Even though Smith was not in Marshall's will, she claimed that in return for marriage, Marshall verbally promised her half of his estate, which primarily consisted of a 16% interest in Koch Industries, then worth $1.6 billion. Smith's stepson E. Pierce Marshall disputed the claim. Smith temporarily joined forces with J. Howard's other son, J. Howard Marshall III, who was disowned after attempting to take control of Koch Industries. Howard III also claimed that his father had verbally promised him a portion of the estate; like Smith, Howard III was also left out of his father's will.

In 1996, Smith filed for bankruptcy in California as a result of an $850,000 default judgment against her for the sexual harassment of a nanny who cared for her son. Since any money potentially due to her from the Marshall estate was part of her potential assets, the bankruptcy court involved itself in the matter.

In September 2000, a Los Angeles bankruptcy judge awarded Smith $449,754,134.00, the amount that the value of Marshall's interest in Koch Industries rose in value during their marriage. However, in July 2001, Houston judge Mike Wood affirmed the jury's findings in the probate case by ruling that Smith was entitled to nothing. The judge ordered Smith to pay over $1 million to cover the legal costs and expenses of E. Pierce Marshall. The conflict between the Texas probate court and California bankruptcy court judgments forced the matter into federal court.

In March 2002, a federal judge vacated the California bankruptcy court's ruling and issued a new ruling that reduced the award to $88 million. On December 30, 2004, a three-judge panel of the United States Court of Appeals for the Ninth Circuit reversed that decision on the grounds that the federal courts lacked jurisdiction to overrule the probate court decision.

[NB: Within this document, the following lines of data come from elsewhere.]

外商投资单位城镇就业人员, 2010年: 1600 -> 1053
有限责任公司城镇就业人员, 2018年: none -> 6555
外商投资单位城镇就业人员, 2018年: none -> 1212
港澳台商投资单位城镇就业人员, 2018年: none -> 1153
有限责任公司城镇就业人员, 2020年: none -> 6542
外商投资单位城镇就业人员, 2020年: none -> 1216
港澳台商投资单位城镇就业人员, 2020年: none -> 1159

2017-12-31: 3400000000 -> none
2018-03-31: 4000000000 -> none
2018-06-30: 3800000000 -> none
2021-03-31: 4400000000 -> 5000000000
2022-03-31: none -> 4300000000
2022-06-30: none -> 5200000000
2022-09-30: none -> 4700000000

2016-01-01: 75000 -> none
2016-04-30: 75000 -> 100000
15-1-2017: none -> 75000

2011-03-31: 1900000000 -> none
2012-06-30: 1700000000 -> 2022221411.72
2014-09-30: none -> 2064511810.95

In September 2005, the U.S. Supreme Court decided to hear the appeal of that decision. The George W. Bush administration directed Paul Clement, the United States Solicitor General, to intercede on Smith's behalf out of an interest in expanding federal court jurisdiction over state probate disputes. On May 1, 2006, the Supreme Court unanimously decided in favor of Smith. Justice Ruth Bader Ginsburg wrote the opinion. The decision did not give Smith a portion of her husband's estate, but affirmed her right to pursue a share of it in federal court.

On June 20, 2006, E. Pierce Marshall died at age 67 from an infection. His widow, Elaine Tettemer Marshall, pursued the case on behalf of his estate.
After Smith's death in 2007, the case continued on behalf of Smith's infant daughter, Dannielynn Birkhead. In March 2010, an appeals court upheld the verdict barring Smith from the estate. Following the decision, lawyers for Smith's estate appealed the decision to the entire Ninth Circuit. On May 6, 2010, the appeal was denied. On September 28, 2010, the Supreme Court agreed to hear the case.

In June 2011, in the case of Stern v. Marshall, the Supreme Court issued a ruling against Smith's estate, ruling that the California bankruptcy court decision that gave her estate $475 million was made without subject-matter jurisdiction. The court agreed with the ruling of the Ninth Circuit that a bankruptcy court could not make a decision on an issue outside bankruptcy law.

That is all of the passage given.